Sex education among children is almost non-existent in India. Talking openly about sex is considered to be a taboo in the country which acts as a barrier in delivering this knowledge effectively to Indian children and adolescents. However, it is overlooked not only by the society but also by the Indian healthcare system.
Nearly one fifth of the world’s population comprises of adolescents. India has the largest adolescent population which accounts to 243 million people making them 25 per cent of the country’s population. Sex education is crucial for this demographic as they go through a lot of physiological, emotional and behavioural development changes during this stage.
Adolescents in the age group of 15-24 years contribute to 31 per cent of AIDS population in India.
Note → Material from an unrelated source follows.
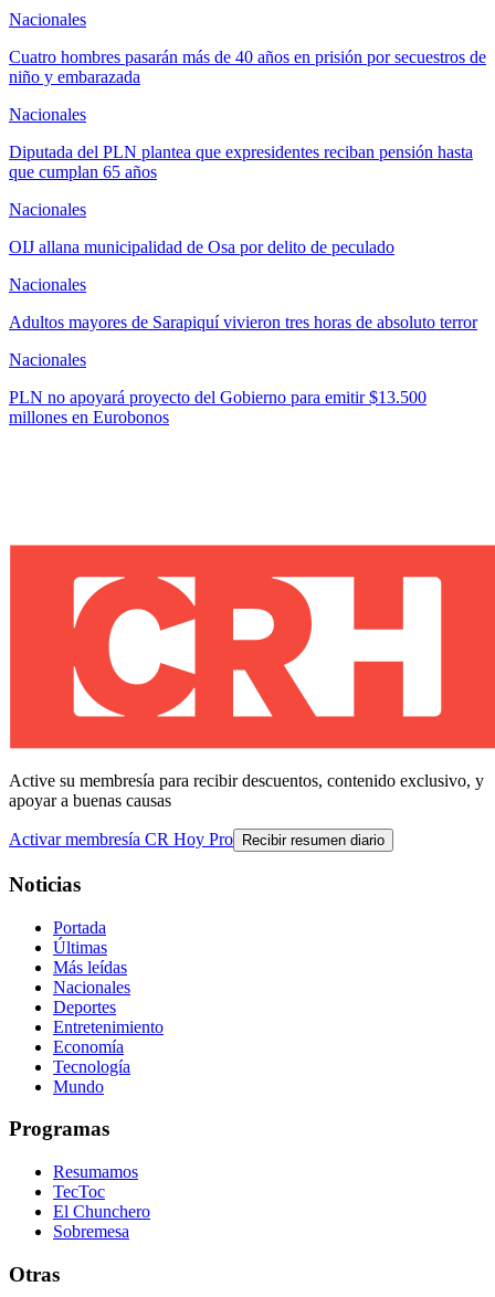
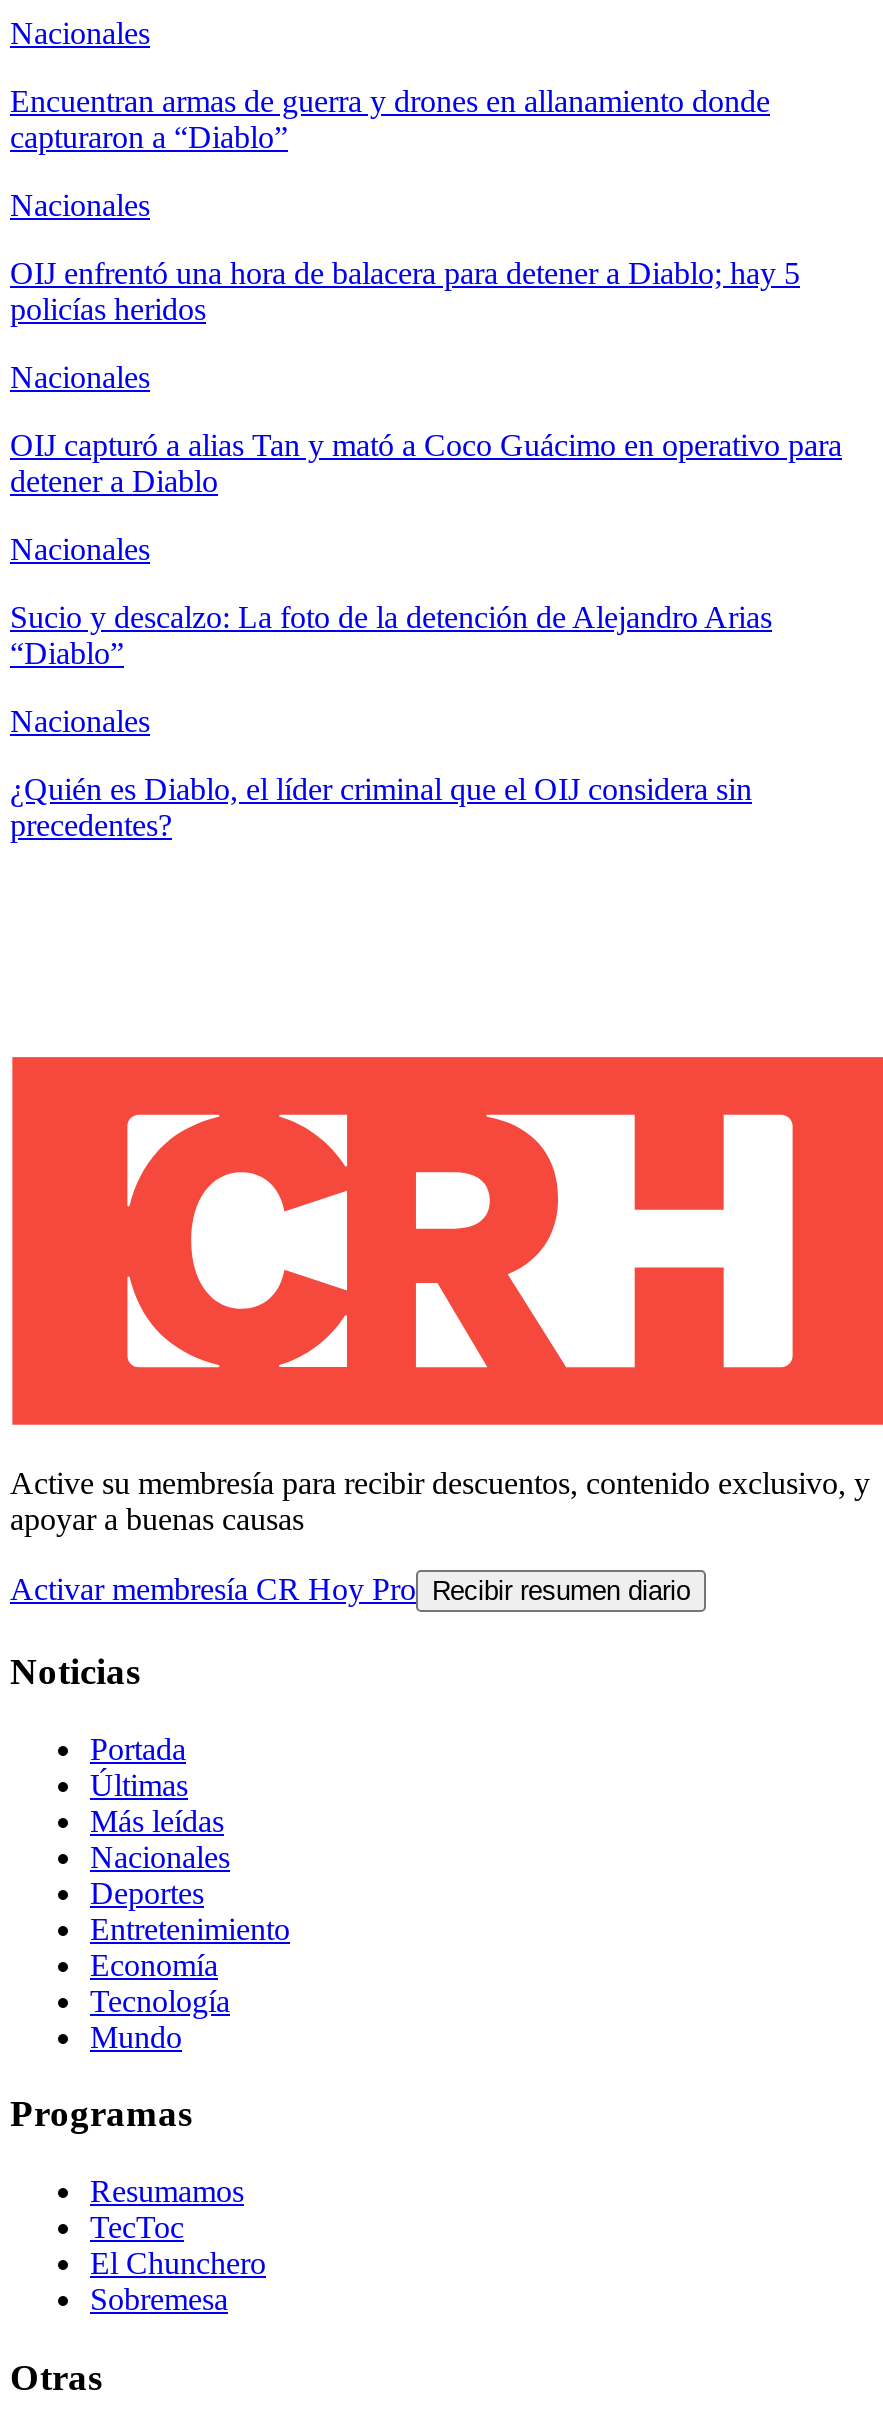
[9,48,486,86] Cuatro hombres pasarán más de 40 años en prisión por secuestros de | niño y embarazada -> [10,84,770,154] Encuentran armas de guerra y drones en allanamiento donde | capturaron a “Diablo”
[9,143,473,181] Diputada del PLN plantea que expresidentes reciban pensión hasta | que cumplan 65 años -> [10,256,800,326] OIJ enfrentó una hora de balacera para detener a Diablo; hay 5 | policías heridos
[9,238,394,256] OIJ allana municipalidad de Osa por delito de peculado -> [10,428,842,498] OIJ capturó a alias Tan y mató a Coco Guácimo en operativo para | detener a Diablo
[9,313,477,332] Adultos mayores de Sarapiquí vivieron tres horas de absoluto terror -> [10,600,772,670] Sucio y descalzo: La foto de la detención de Alejandro Arias | “Diablo”
[9,388,426,427] PLN no apoyará proyecto del Gobierno para emitir $13.500 | millones en Eurobonos -> [10,772,752,842] ¿Quién es Diablo, el líder criminal que el OIJ considera sin | precedentes?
Only 19 per cent girls and 35 per cent boys in the country have comprehensive knowledge of HIV and AIDS. Apart from that, incidents of sexual abuse, violence and physical abuse are increasing rapidly among the adolescents. According to a study on child abuse in India conducted by the Ministry of Women and Child Development, 53 per cent boys and 47 per cent girls surveyed have faced some sort of sexual abuse. Therefore, family life education (FLE) might help this young vulnerable population of the country to be aware about their sexual rights and empower them to protect themselves from any undesired acts of violence, sexual abuse and molestation.
In addition to this, experts have said that adolescents gain more general life skills such as communication, listening, decision making, negotiation and learning to ask for through sex education. It also helps them to identify trustworthy sources for advice such as parents, care givers and professionals through family, community and health and welfare services.
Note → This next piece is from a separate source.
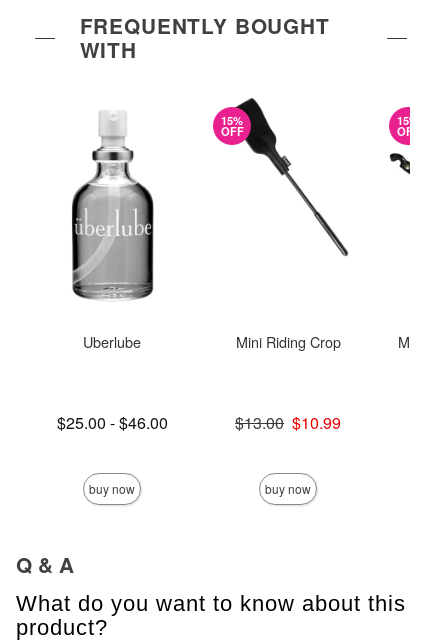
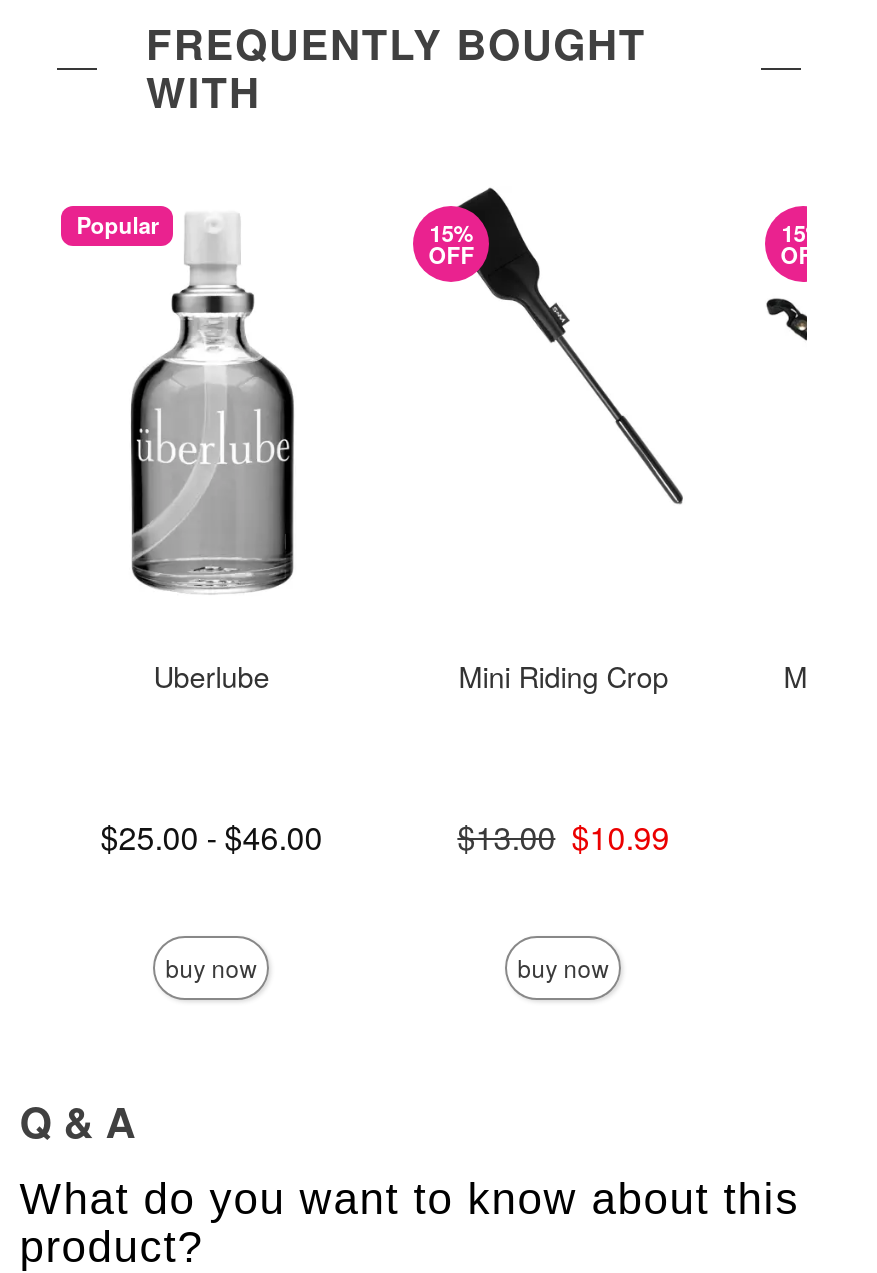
none -> [76,209,158,241] Popular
Owing to the cultural stigma, there have been strong objections about provision of sex education in schools. This is has caused six states of India including Maharashtra, Gujarat, Rajasthan, Madhya Pradesh, Chhattisgarh and Karnataka to ban it from the school curriculum.
Despite this, there is an adolescent FLE program proposed by National AIDS Control Organisation and the Ministry of Human Resources and Development in the Indian curriculum. The program includes education about Human sexual anatomy, sexual reproduction, reproductive health, rights and responsibilities, emotional relations, contraception and other aspects of human sexual and non sexual behaviour. Provision of this program might result in multiple benefits to the adolescents including delayed initiation of sexual activities, family planning, reduced risks of abuse and recourse to abortion, greater completion of education and curb in STDs.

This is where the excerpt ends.